Mass General Researcher Receives Fellowship for Developing Color-Changing Bandage

Haley Marks, PhD

Haley Marks, PhD, a postdoctoral research fellow in the Massachusetts General Hospital Wellman Center for Photomedicine, recently received the inaugural SPIE-Franz Hillenkamp Postdoctoral Fellowship in Problem-Driven Biophotonics and Biomedical Optics.

We asked her about her research and how this fellowship will benefit her work:

What problem(s) are you addressing with your research?

My research is focused on the development of a new type of advanced bandage that will both monitor the skin’s response to injury and enable the direct on-demand release of drugs. Tissue oxygenation is an important factor in wound healing; oxygen is actively metabolized to power the healing process. Inadequate oxygen supply can lead to slow healing wounds, infection, and even amputation.  Current bandages and dressings require multiple clinic visits for physicians to assess wound healing progress, and the required frequent dressing changes can be painful and lead to unintended wound infections. Our lab is currently developing a color-changing dressing to visually alert clinicians of the tissue’s physiologic state with the hope of reducing unnecessary discomfort to patients, minimizing the time and materials spent on redressing, and potentially facilitating drug delivery in response to the wound bed environment.

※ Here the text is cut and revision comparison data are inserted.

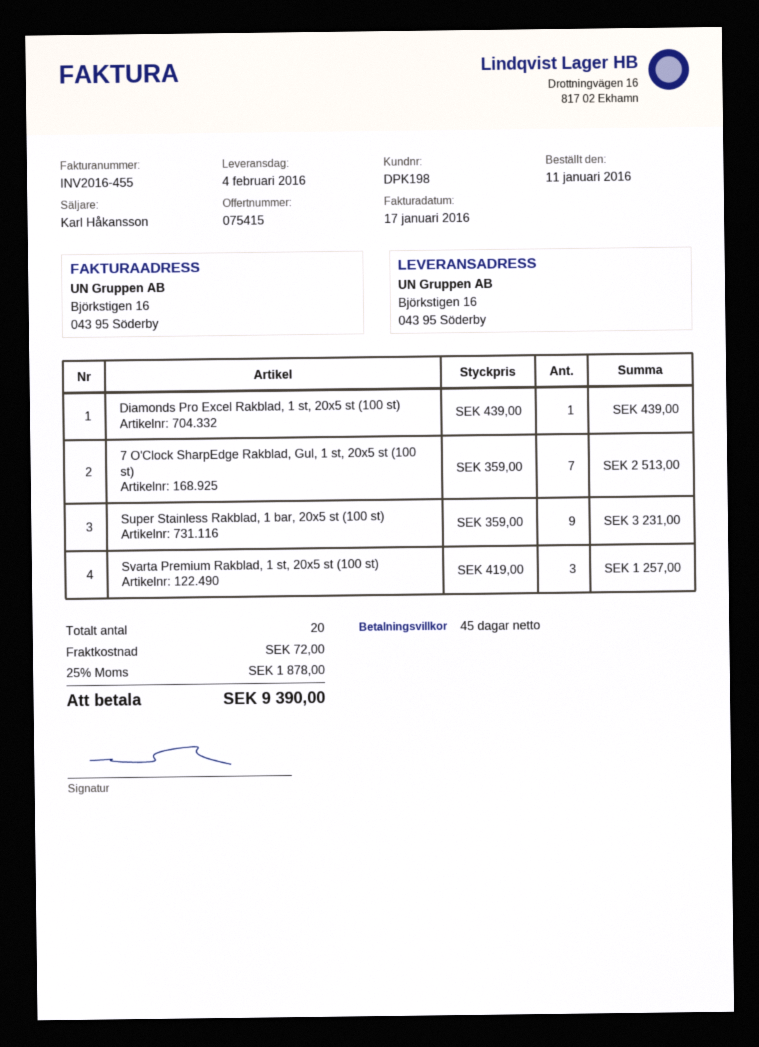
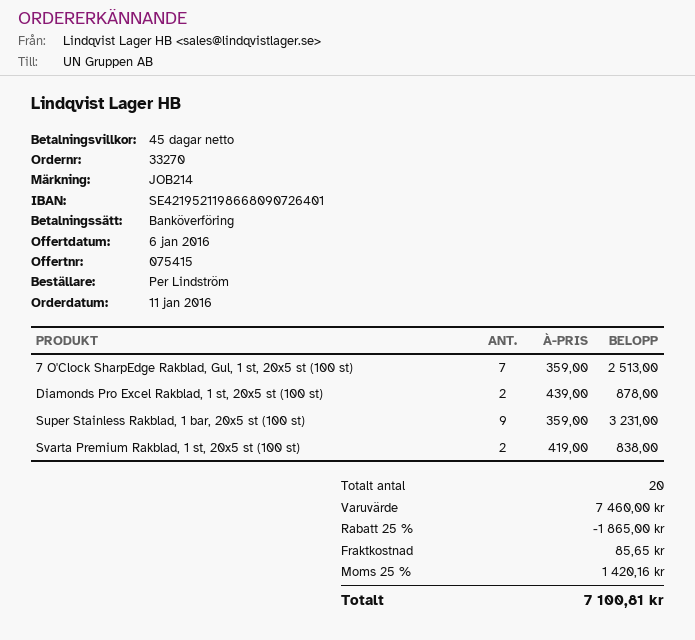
Diamonds Pro Excel Rakblad, 1 st, 20x5 st (100 st): 1 x 439.00 = 439.00 -> 2 x 439.00 = 878.00
Svarta Premium Rakblad, 1 st, 20x5 st (100 st): 3 x 419.00 = 1257.00 -> 2 x 419.00 = 838.00
discount: none -> 25% = 1865.00
shipping: 72.00 -> 85.65
tax: 25% = 1878.00 -> 25% = 1420.16
total: 9390.00 -> 7100.81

What methods are you using?

For years, a sensor called the fingertip pulse oximeter has been the gold standard for clinical oximetry. These sensors are not only an indirect measure of oxygenation, but also require placement onto a transparent region of the body, occlude the area from the clinician’s view, or need to be wired to external hardware for signal interpretation.

In contrast, our oxygen sensor is in the form of a paintable liquid bandage, so it is not only wireless, but also completely transparent once it dries onto the surface of the skin. Additionally, the oxygen-sensitive color change can be seen by the naked eye or quantified into oxygen concentration values by collecting an image using cameras or smartphones.

What results have you found thus far and what are the implications for clinical care?

Currently our oxygen-sensing bandage has been validated in humans for several sectors of clinical care. Our first and longest running study so far compares our bandage in a head-to-head comparison with traditional oximeters. This project is run under the direction of plastic surgeon Dr. Samuel Lin at Beth Israel Deaconess Medical Center, and involves 48-hour monitoring of women who have undergone breast reconstructive surgery following mastectomy.

Another exciting opportunity this year is a collaboration with dermatology clinical researchers at the Mass General Wellman Center for Photomedicine to assess the bandages’ potential as a diagnostic tool for bacterial skin infections such as cellulitis. The goal of this study is to determine if the detection and quantification of tissue oxygenation parameters can aid in the differentiation of infectious causes of inflammation from non-infectious ones.

Last, our largest ongoing study so far has just kicked off at the Mass General Translational and Clinical Research Center, sponsored by a gift from Procter & Gamble, and is recruiting healthy volunteers for a study to assess any intrinsic skin oxygenation differences due to long term sun exposure.

How will this fellowship help advance your research?

The purpose of the SPIE Franz Hillenkamp is to provide postdoctoral researchers working in the field of translational biophotonics with independent funding to investigate a new, clinically motivated, technologies. My research proposal incorporates our existing oxygen-sensing chemistry into a biocompatible dressing that is better suited for open and oozing wounds. As a member of the Wellman Center, I will also have the benefit of co-mentorship under this grant from both Dr. Conor Evans, for research, and Dr. Gabriela Apiou, for translational sciences, and our lab’s ongoing clinical trials allow me to receive critical feedback from the end users themselves: the physicians surrounding us here at MGH.